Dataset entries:
====
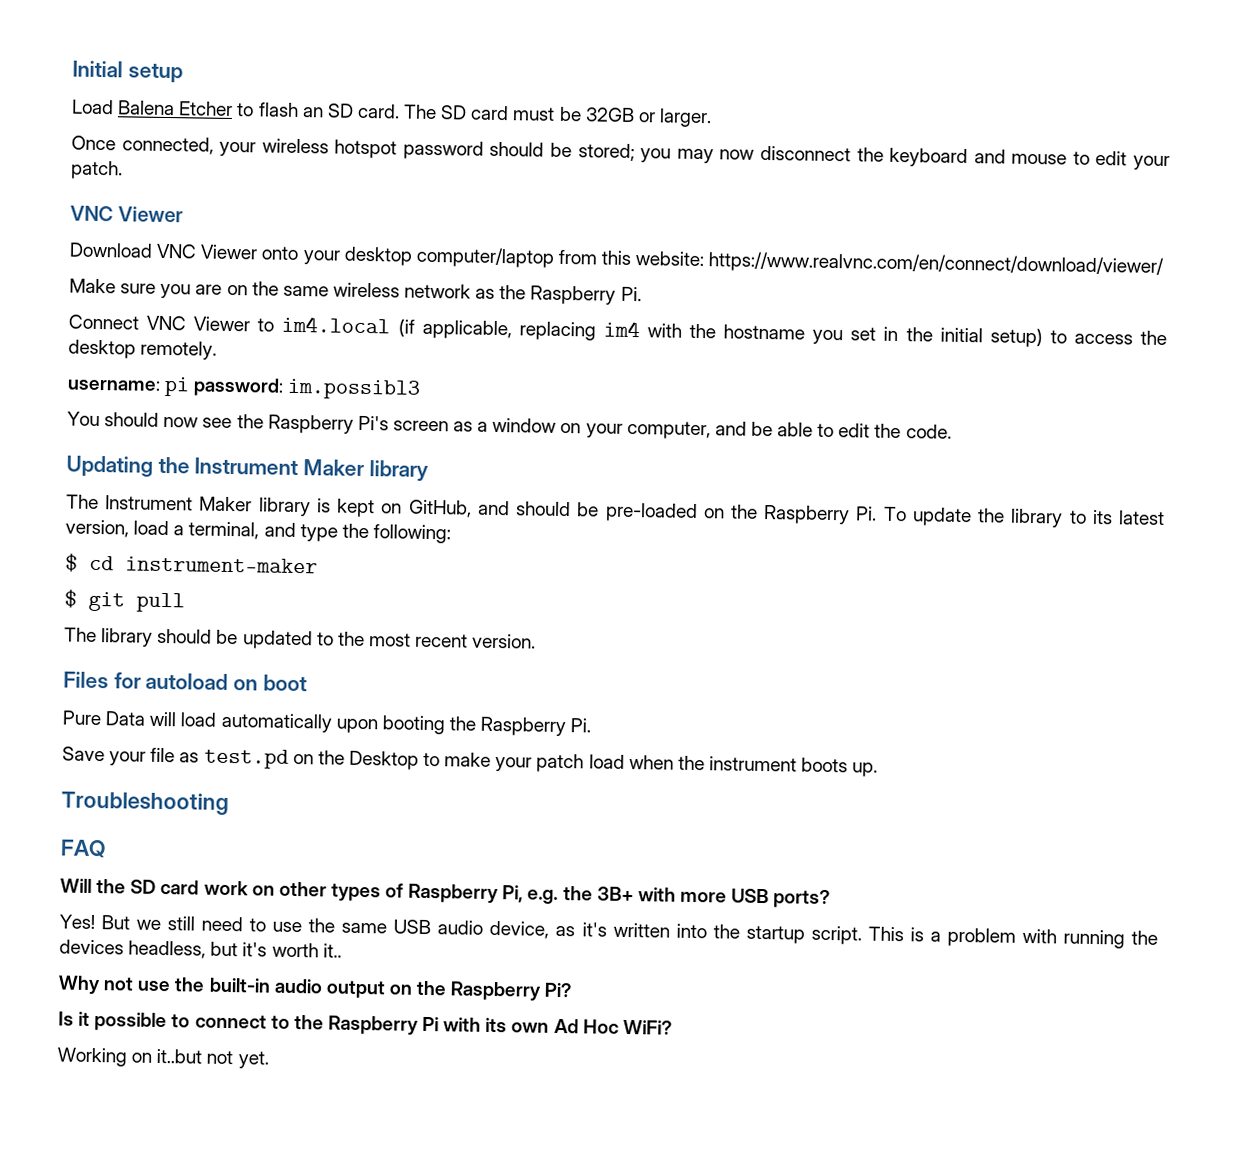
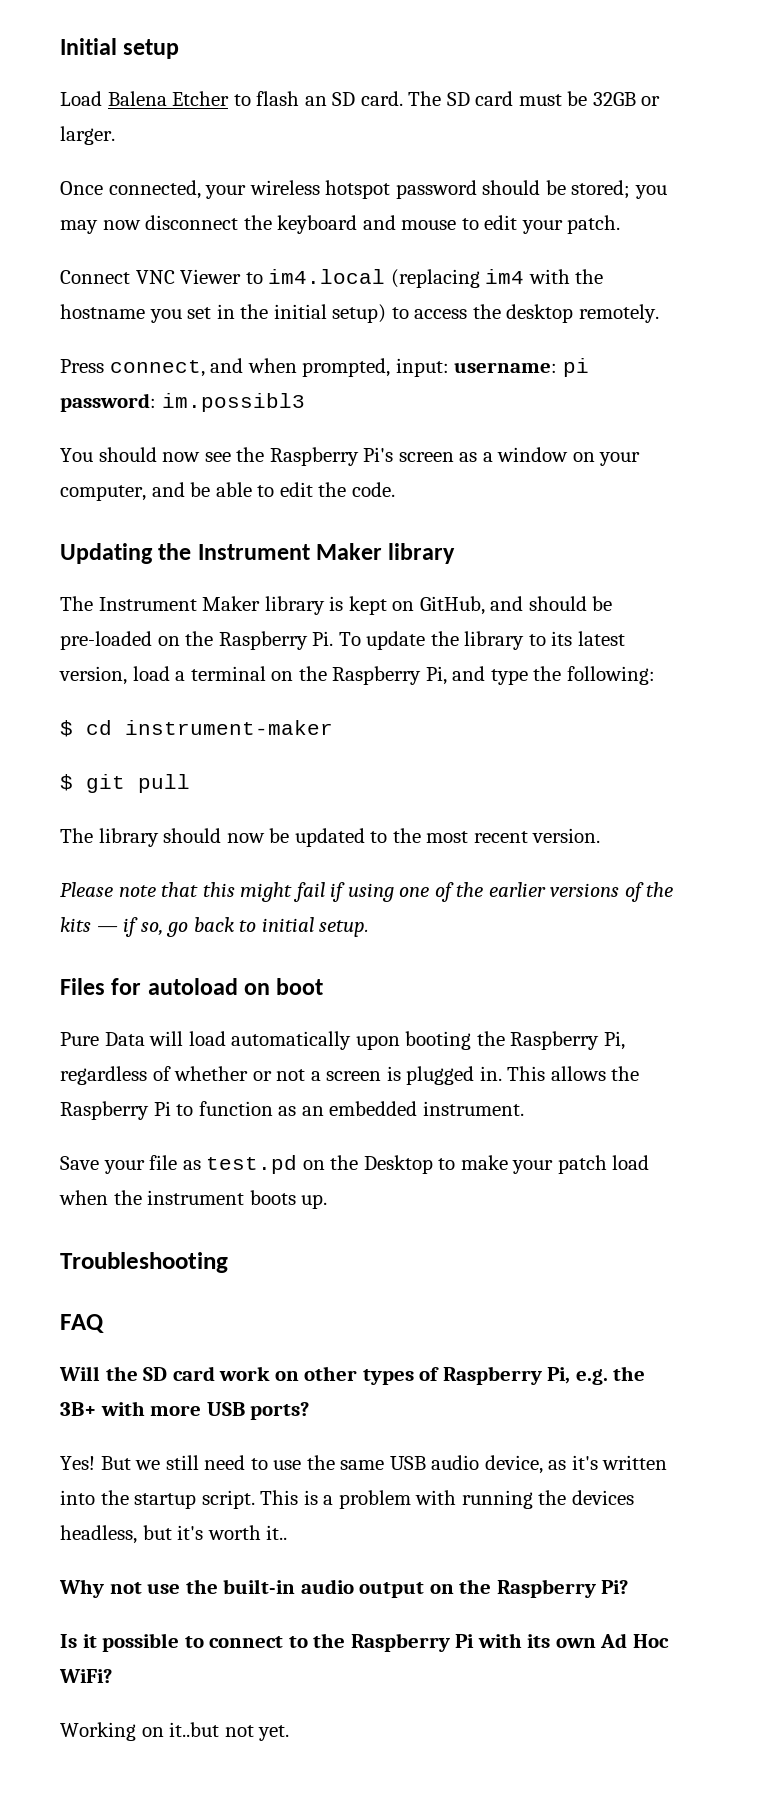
  Once connected, your wireless hotspot password should be stored; you may now disconnect the keyboard and mouse to edit your patch.
- VNC Viewer
- Download VNC Viewer onto your desktop computer/laptop from this website: https://www.realvnc.com/en/connect/download/viewer/
- Make sure you are on the same wireless network as the Raspberry Pi.
- Connect VNC Viewer to im4.local (if applicable, replacing im4 with the hostname you set in the initial setup) to access the desktop remotely.
+ Connect VNC Viewer to im4.local (replacing im4 with the hostname you set in the initial setup) to access the desktop remotely.
- username: pi password: im.possibl3
+ Press connect, and when prompted, input: username: pi password: im.possibl3
- The Instrument Maker library is kept on GitHub, and should be pre-loaded on the Raspberry Pi. To update the library to its latest version, load a terminal, and type the following:
+ The Instrument Maker library is kept on GitHub, and should be pre-loaded on the Raspberry Pi. To update the library to its latest version, load a terminal on the Raspberry Pi, and type the following:
- The library should be updated to the most recent version.
+ The library should now be updated to the most recent version.
+ Please note that this might fail if using one of the earlier versions of the kits — if so, go back to initial setup.
- Pure Data will load automatically upon booting the Raspberry Pi.
+ Pure Data will load automatically upon booting the Raspberry Pi, regardless of whether or not a screen is plugged in. This allows the Raspberry Pi to function as an embedded instrument.

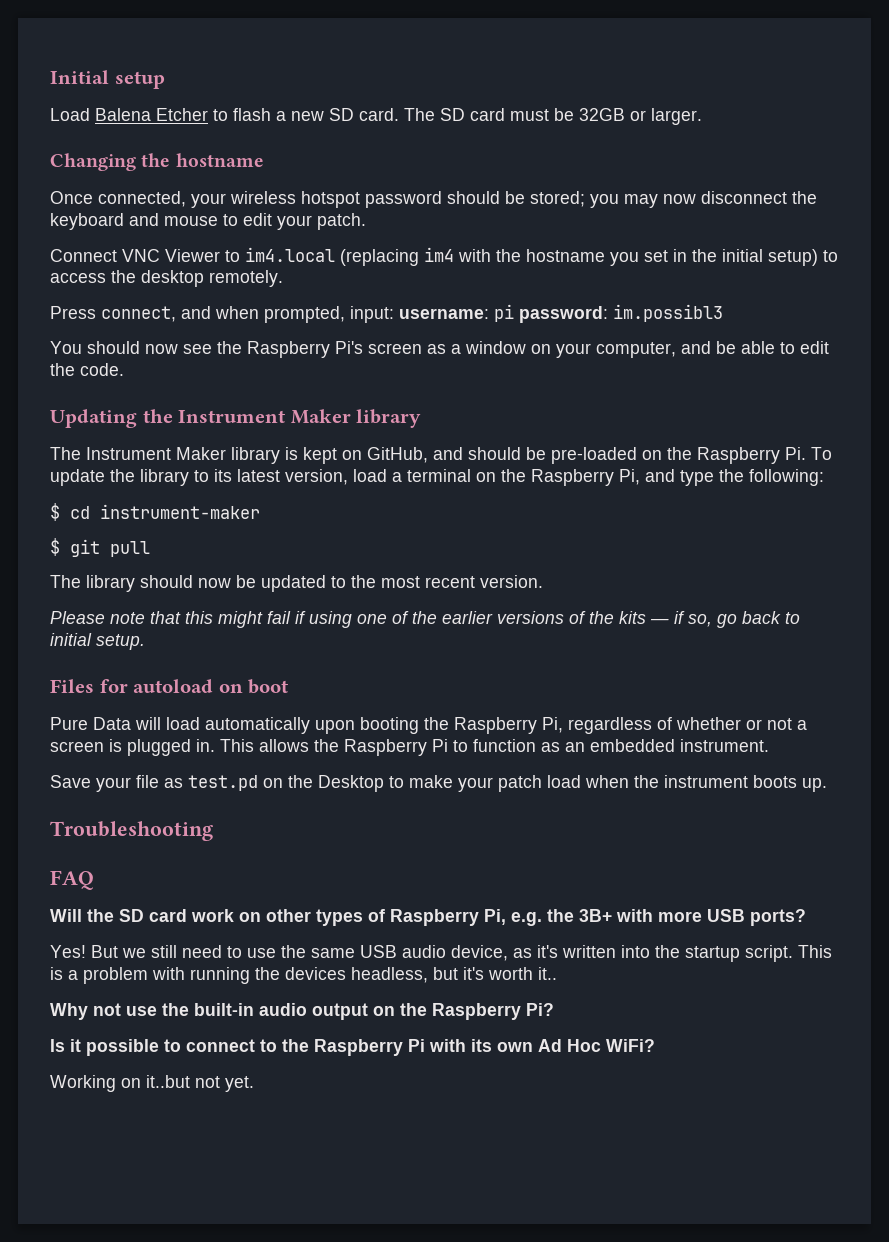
- Load Balena Etcher to flash an SD card.
+ Load Balena Etcher to flash a new SD card.
+ Changing the hostname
====
EXERCISE DETAILS » The entries above need to be transcribed exactly, with the images left out.

FINISHED TASK »
  Once connected, your wireless hotspot password should be stored; you may now disconnect the keyboard and mouse to edit your patch.
- VNC Viewer
- Download VNC Viewer onto your desktop computer/laptop from this website: https://www.realvnc.com/en/connect/download/viewer/
- Make sure you are on the same wireless network as the Raspberry Pi.
- Connect VNC Viewer to im4.local (if applicable, replacing im4 with the hostname you set in the initial setup) to access the desktop remotely.
+ Connect VNC Viewer to im4.local (replacing im4 with the hostname you set in the initial setup) to access the desktop remotely.
- username: pi password: im.possibl3
+ Press connect, and when prompted, input: username: pi password: im.possibl3
- The Instrument Maker library is kept on GitHub, and should be pre-loaded on the Raspberry Pi. To update the library to its latest version, load a terminal, and type the following:
+ The Instrument Maker library is kept on GitHub, and should be pre-loaded on the Raspberry Pi. To update the library to its latest version, load a terminal on the Raspberry Pi, and type the following:
- The library should be updated to the most recent version.
+ The library should now be updated to the most recent version.
+ Please note that this might fail if using one of the earlier versions of the kits — if so, go back to initial setup.
- Pure Data will load automatically upon booting the Raspberry Pi.
+ Pure Data will load automatically upon booting the Raspberry Pi, regardless of whether or not a screen is plugged in. This allows the Raspberry Pi to function as an embedded instrument.

- Load Balena Etcher to flash an SD card.
+ Load Balena Etcher to flash a new SD card.
+ Changing the hostname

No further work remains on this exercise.